++++ Dataset content

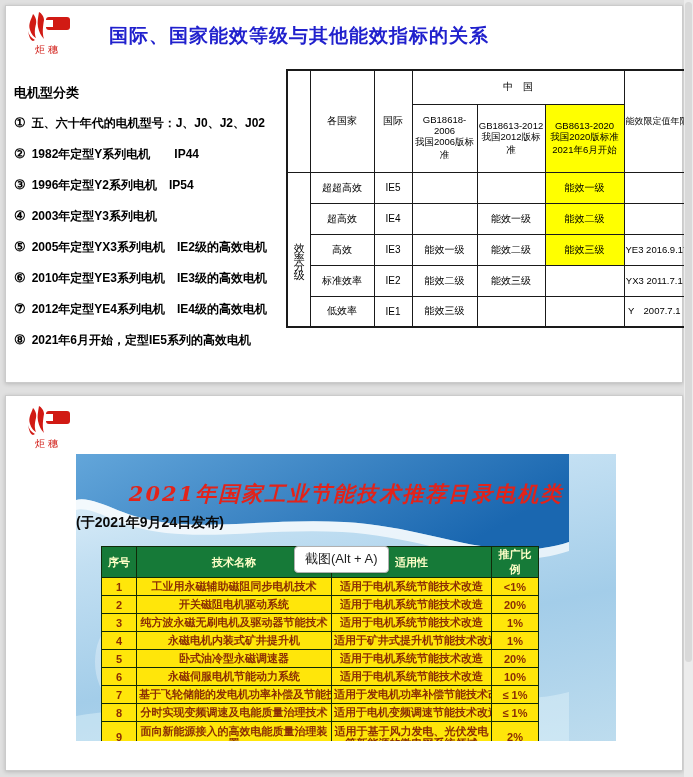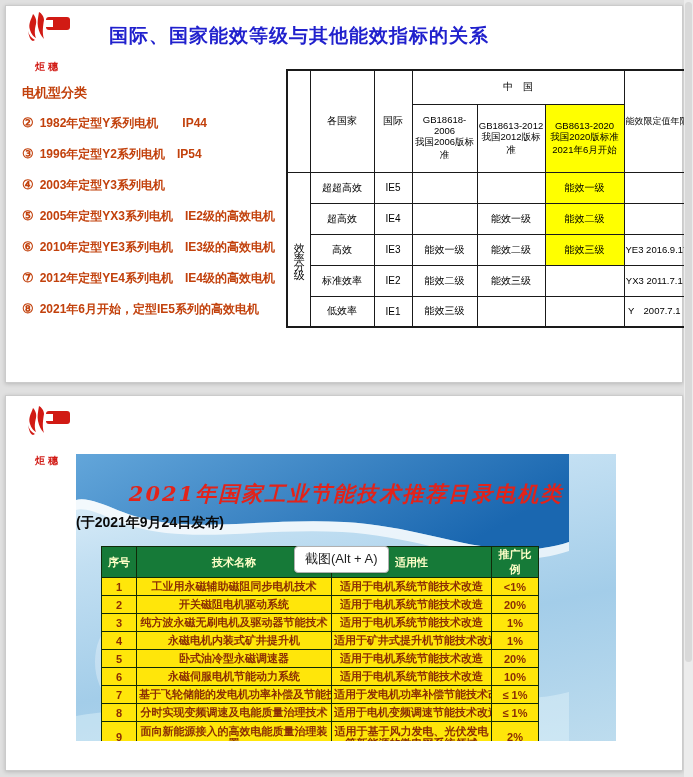--- a/index.html
+++ b/index.html
@@ -7,26 +7,26 @@
   #screen { position:relative; width:693px; height:777px; background:#e0e0e0; overflow:hidden; }
 
   .slide { position:absolute; left:5px; width:678px; background:#fff;
            border:1px solid #cbcbcb; box-shadow:0 1px 4px rgba(0,0,0,.18); }
   #slide1 { top:5px;  height:378px; }
   #slide2 { top:395px; height:376px; }
 
   
   .logo { position:absolute; left:16px; top:6px; width:52px; text-align:center; }
   .logo .mark { display:block; margin:0 auto; }
-  .logo .ltxt { display:block; color:#d11a14; font-size:10px; font-weight:bold; letter-spacing:3px; margin-top:18px; }
+  .logo .ltxt { display:block; color:#d11a14; font-size:10px; font-weight:normal; letter-spacing:3px; margin-top:1px; }
 
   
   .s1-title { position:absolute; left:0; right:90px; top:17px; text-align:center;
               color:#2121cd; font-size:19px; font-weight:bold; letter-spacing:1px; }
-  .motor-block { position:absolute; left:16px; top:78px; width:272px; color:#c2410c; }
+  .motor-block { position:absolute; left:8px; top:78px; width:272px; color:#000000; }
   .motor-heading { font-size:13px; font-weight:bold; margin-bottom:13px; }
   .motor-item { font-size:12px; font-weight:bold; line-height:16px; margin-bottom:15px; white-space:nowrap; }
   .motor-item .num { margin-right:6px; font-size:13px; }
 
   .etable { position:absolute; left:280px; top:63px; width:398px;
             border-collapse:collapse; table-layout:fixed; }
   .etable td { border:1px solid #1a1a1a; text-align:center; vertical-align:middle;
                font-size:10px; font-weight:normal; color:#000; padding:1px; overflow:hidden; }
   .etable tr.h1 td { height:34px; }
   .etable tr.h2 td { height:68px; font-size:9.5px; }
@@ -79,20 +79,21 @@
         <rect x="21" y="5" width="24" height="13" rx="3" fill="#d11a14"></rect>
         <rect x="21" y="8" width="7" height="7" fill="#ffffff"></rect>
       </svg>
       <span class="ltxt">炬穗</span>
     </div>
 
     <div class="s1-title">国际、国家能效等级与其他能效指标的关系</div>
 
     <div class="motor-block">
       <div class="motor-heading">电机型分类</div>
+      <div class="motor-item"><span class="num">①</span><span>五、六十年代的电机型号：J、J0、J2、J02</span></div>
       <div class="motor-item"><span class="num">②</span><span>1982年定型Y系列电机　　IP44</span></div>
       <div class="motor-item"><span class="num">③</span><span>1996年定型Y2系列电机　IP54</span></div>
       <div class="motor-item"><span class="num">④</span><span>2003年定型Y3系列电机</span></div>
       <div class="motor-item"><span class="num">⑤</span><span>2005年定型YX3系列电机　IE2级的高效电机</span></div>
       <div class="motor-item"><span class="num">⑥</span><span>2010年定型YE3系列电机　IE3级的高效电机</span></div>
       <div class="motor-item"><span class="num">⑦</span><span>2012年定型YE4系列电机　IE4级的高效电机</span></div>
       <div class="motor-item"><span class="num">⑧</span><span>2021年6月开始，定型IE5系列的高效电机</span></div>
     </div>
 
     <table class="etable">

++++++++

**Task to carry out:**
Every record above should be set down exactly, with the pictures left out.

**Response below:**
--- a/index.html
+++ b/index.html
@@ -7,26 +7,26 @@
   #screen { position:relative; width:693px; height:777px; background:#e0e0e0; overflow:hidden; }
 
   .slide { position:absolute; left:5px; width:678px; background:#fff;
            border:1px solid #cbcbcb; box-shadow:0 1px 4px rgba(0,0,0,.18); }
   #slide1 { top:5px;  height:378px; }
   #slide2 { top:395px; height:376px; }
 
   
   .logo { position:absolute; left:16px; top:6px; width:52px; text-align:center; }
   .logo .mark { display:block; margin:0 auto; }
-  .logo .ltxt { display:block; color:#d11a14; font-size:10px; font-weight:bold; letter-spacing:3px; margin-top:18px; }
+  .logo .ltxt { display:block; color:#d11a14; font-size:10px; font-weight:normal; letter-spacing:3px; margin-top:1px; }
 
   
   .s1-title { position:absolute; left:0; right:90px; top:17px; text-align:center;
               color:#2121cd; font-size:19px; font-weight:bold; letter-spacing:1px; }
-  .motor-block { position:absolute; left:16px; top:78px; width:272px; color:#c2410c; }
+  .motor-block { position:absolute; left:8px; top:78px; width:272px; color:#000000; }
   .motor-heading { font-size:13px; font-weight:bold; margin-bottom:13px; }
   .motor-item { font-size:12px; font-weight:bold; line-height:16px; margin-bottom:15px; white-space:nowrap; }
   .motor-item .num { margin-right:6px; font-size:13px; }
 
   .etable { position:absolute; left:280px; top:63px; width:398px;
             border-collapse:collapse; table-layout:fixed; }
   .etable td { border:1px solid #1a1a1a; text-align:center; vertical-align:middle;
                font-size:10px; font-weight:normal; color:#000; padding:1px; overflow:hidden; }
   .etable tr.h1 td { height:34px; }
   .etable tr.h2 td { height:68px; font-size:9.5px; }
@@ -79,20 +79,21 @@
         <rect x="21" y="5" width="24" height="13" rx="3" fill="#d11a14"></rect>
         <rect x="21" y="8" width="7" height="7" fill="#ffffff"></rect>
       </svg>
       <span class="ltxt">炬穗</span>
     </div>
 
     <div class="s1-title">国际、国家能效等级与其他能效指标的关系</div>
 
     <div class="motor-block">
       <div class="motor-heading">电机型分类</div>
+      <div class="motor-item"><span class="num">①</span><span>五、六十年代的电机型号：J、J0、J2、J02</span></div>
       <div class="motor-item"><span class="num">②</span><span>1982年定型Y系列电机　　IP44</span></div>
       <div class="motor-item"><span class="num">③</span><span>1996年定型Y2系列电机　IP54</span></div>
       <div class="motor-item"><span class="num">④</span><span>2003年定型Y3系列电机</span></div>
       <div class="motor-item"><span class="num">⑤</span><span>2005年定型YX3系列电机　IE2级的高效电机</span></div>
       <div class="motor-item"><span class="num">⑥</span><span>2010年定型YE3系列电机　IE3级的高效电机</span></div>
       <div class="motor-item"><span class="num">⑦</span><span>2012年定型YE4系列电机　IE4级的高效电机</span></div>
       <div class="motor-item"><span class="num">⑧</span><span>2021年6月开始，定型IE5系列的高效电机</span></div>
     </div>
 
     <table class="etable">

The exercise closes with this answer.